THE INPUT —

# # # # #

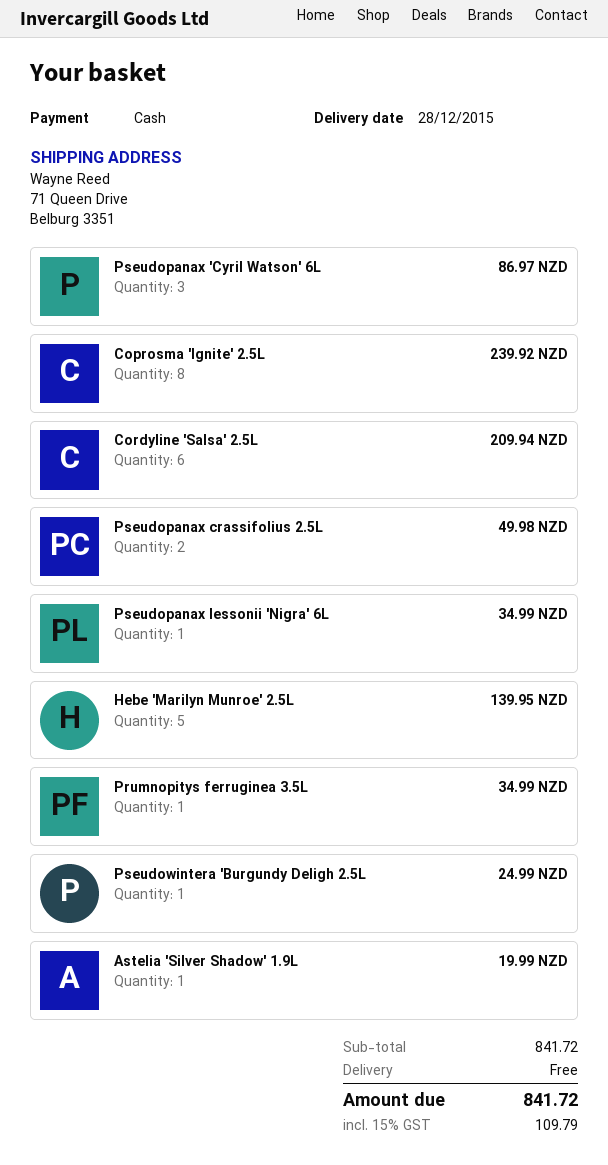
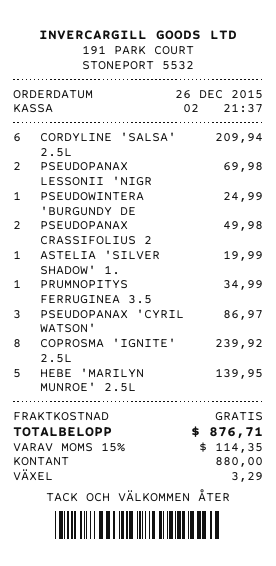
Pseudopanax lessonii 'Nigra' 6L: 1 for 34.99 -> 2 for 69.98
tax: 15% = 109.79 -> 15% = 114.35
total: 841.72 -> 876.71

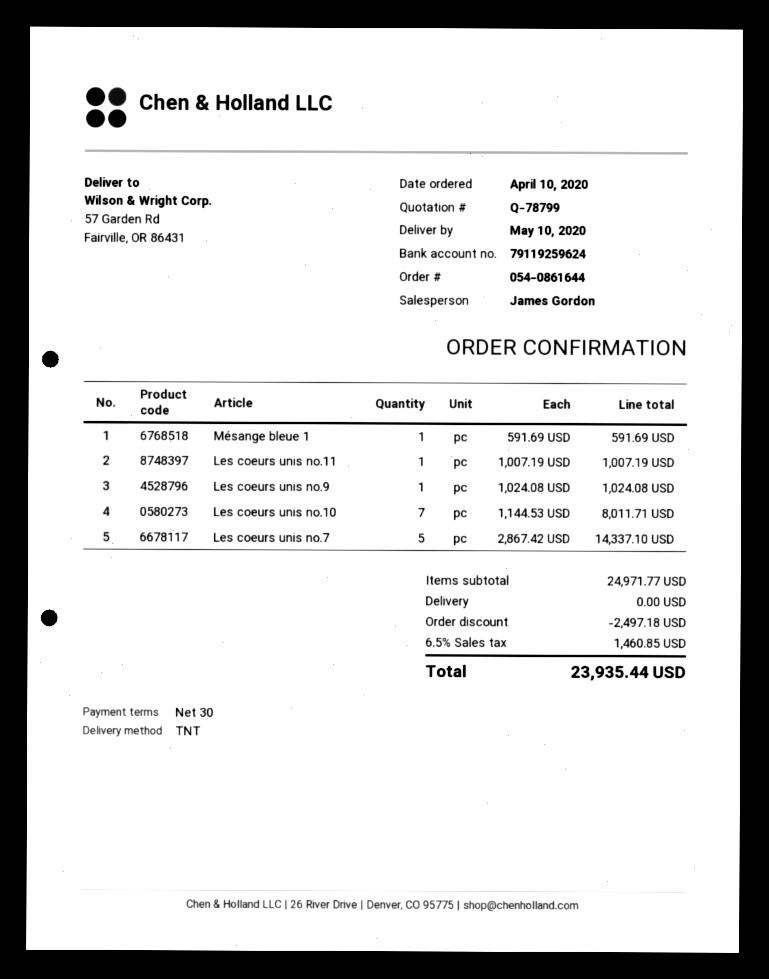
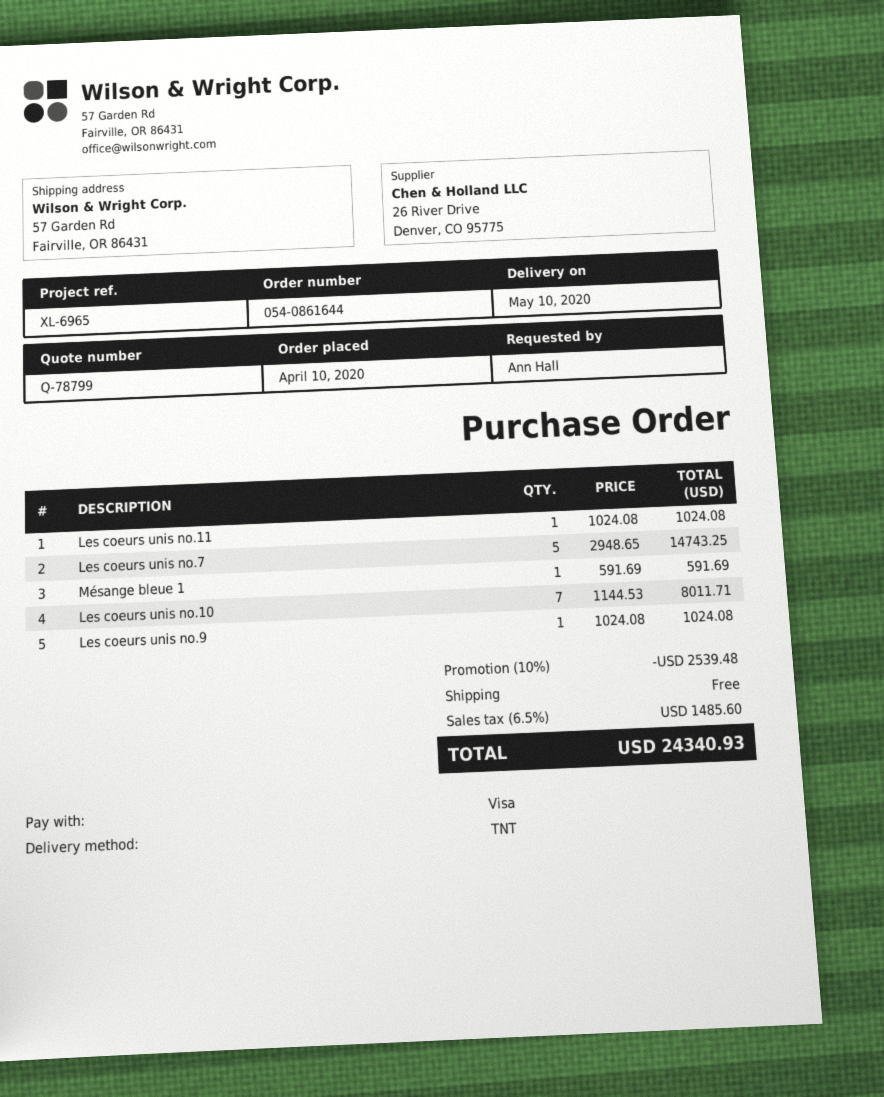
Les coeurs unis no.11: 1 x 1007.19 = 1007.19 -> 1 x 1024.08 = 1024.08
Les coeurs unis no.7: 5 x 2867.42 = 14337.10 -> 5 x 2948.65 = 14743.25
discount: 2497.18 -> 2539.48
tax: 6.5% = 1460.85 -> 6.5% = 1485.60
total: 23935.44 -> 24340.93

# # # # #

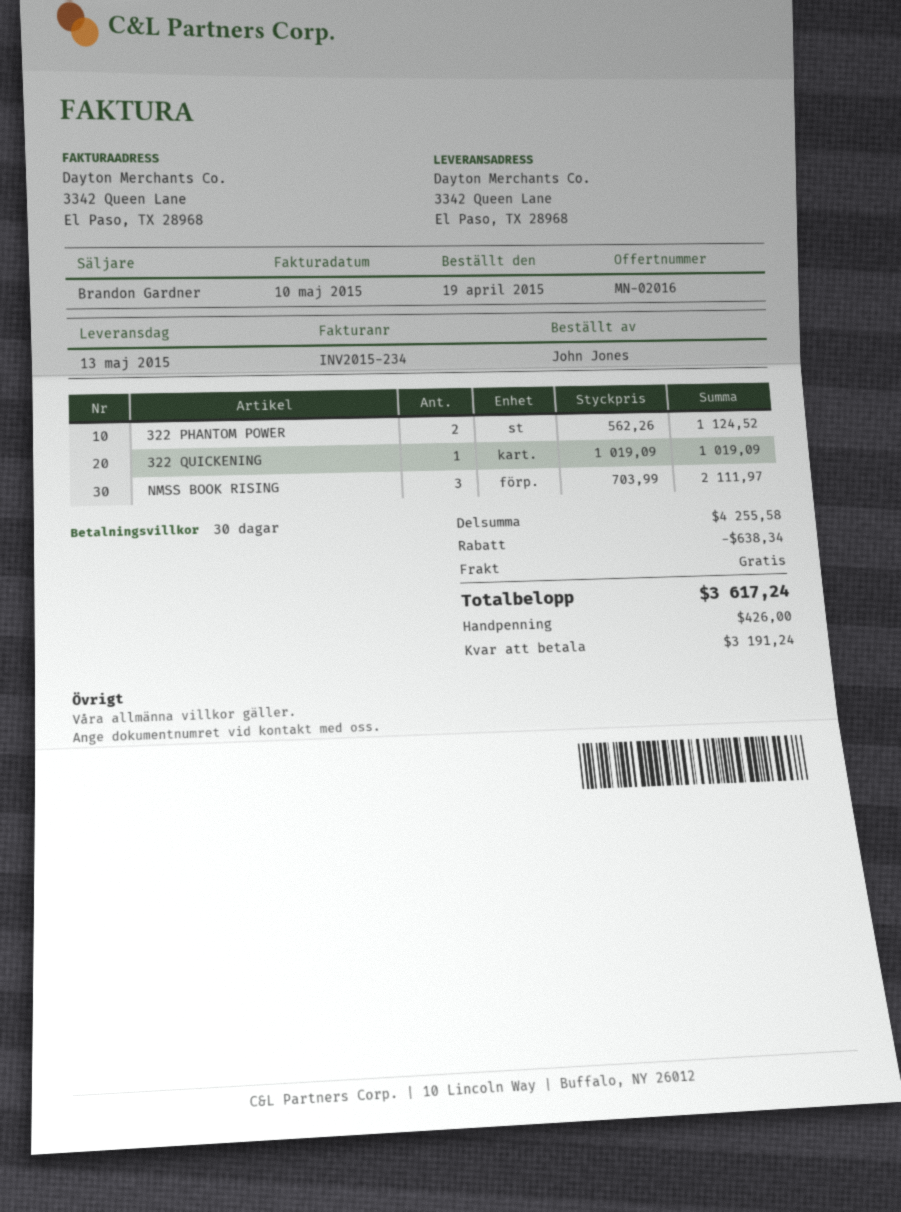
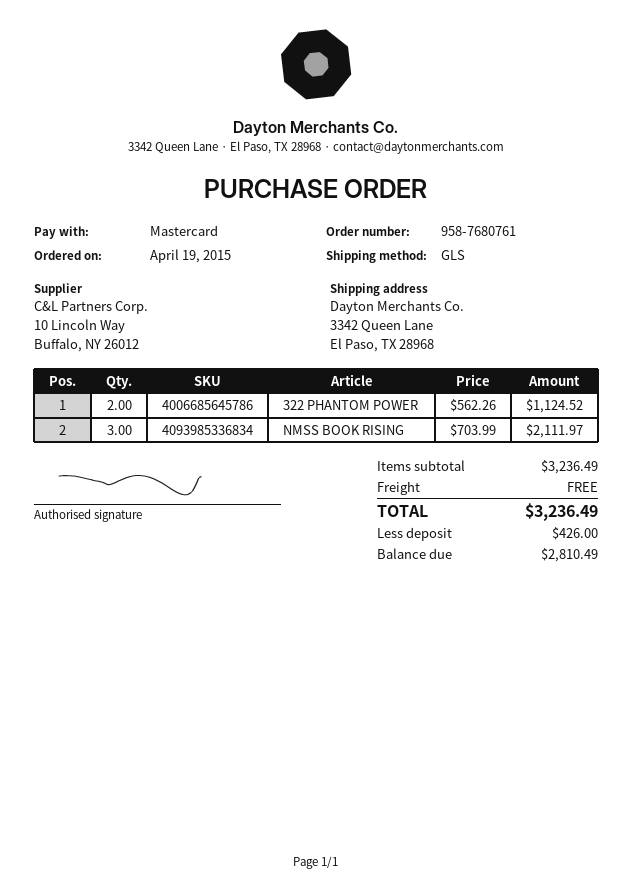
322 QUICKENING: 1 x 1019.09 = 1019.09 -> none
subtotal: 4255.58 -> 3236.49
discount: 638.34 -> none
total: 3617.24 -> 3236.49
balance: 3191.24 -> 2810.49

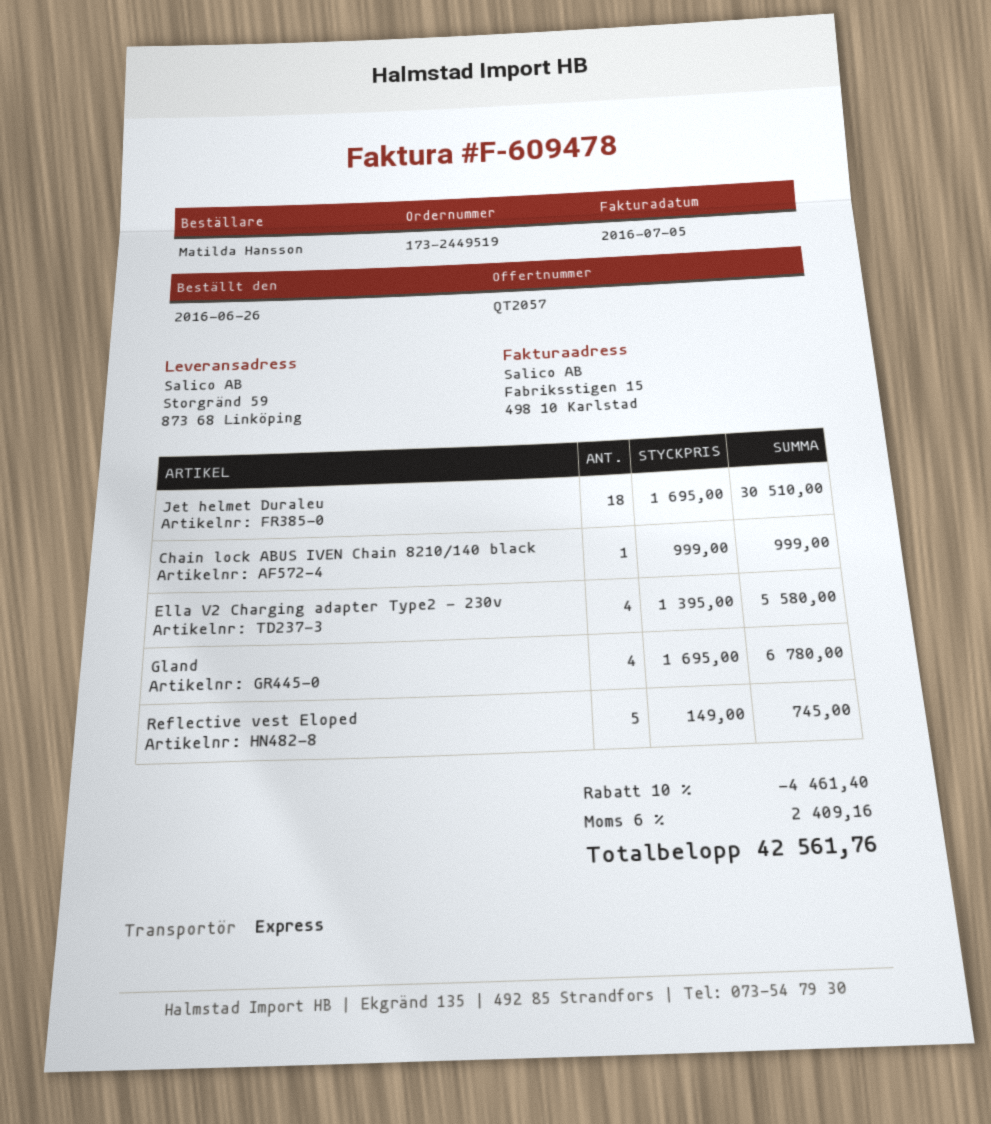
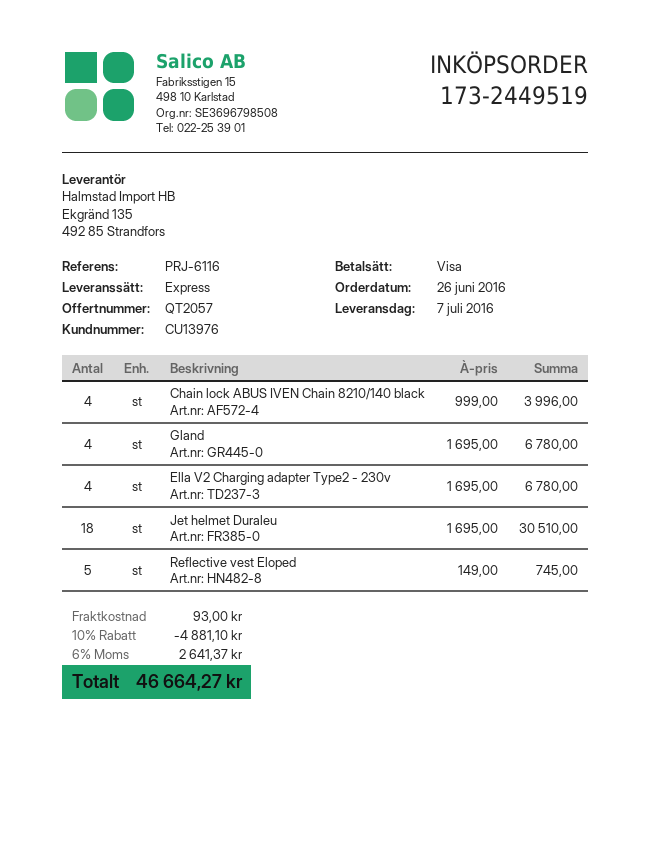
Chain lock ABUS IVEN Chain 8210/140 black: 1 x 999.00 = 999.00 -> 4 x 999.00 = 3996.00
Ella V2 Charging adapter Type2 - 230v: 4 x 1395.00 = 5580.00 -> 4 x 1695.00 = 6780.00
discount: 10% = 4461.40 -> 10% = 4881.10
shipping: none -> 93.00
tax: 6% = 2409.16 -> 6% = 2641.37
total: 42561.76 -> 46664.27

# # # # #

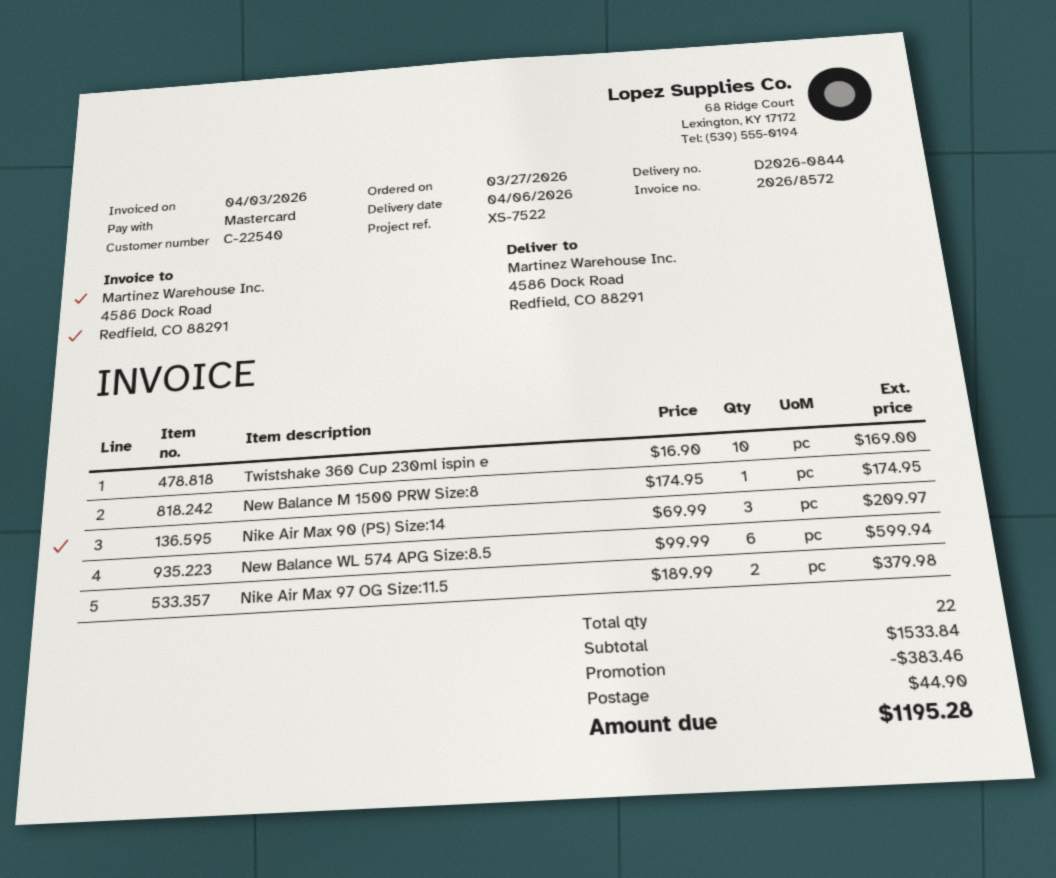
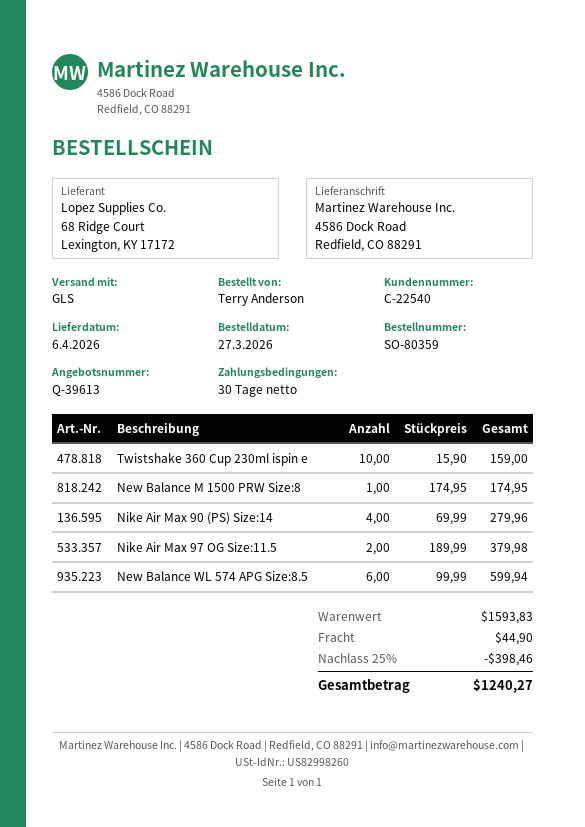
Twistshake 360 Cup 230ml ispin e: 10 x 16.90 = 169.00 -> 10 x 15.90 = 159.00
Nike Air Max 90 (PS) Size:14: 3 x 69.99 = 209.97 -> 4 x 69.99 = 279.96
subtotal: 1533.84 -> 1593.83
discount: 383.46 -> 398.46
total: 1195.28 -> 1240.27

# # # # #

PROMPT — Return the stretch of data that begins with the line showing "balance: 3191.24 -> 2810.49" and goes on through the line showing "shipping: none -> 93.00", exactly, with pictures removed.

SOLUTION TO THIS PROBLEM —
balance: 3191.24 -> 2810.49

Chain lock ABUS IVEN Chain 8210/140 black: 1 x 999.00 = 999.00 -> 4 x 999.00 = 3996.00
Ella V2 Charging adapter Type2 - 230v: 4 x 1395.00 = 5580.00 -> 4 x 1695.00 = 6780.00
discount: 10% = 4461.40 -> 10% = 4881.10
shipping: none -> 93.00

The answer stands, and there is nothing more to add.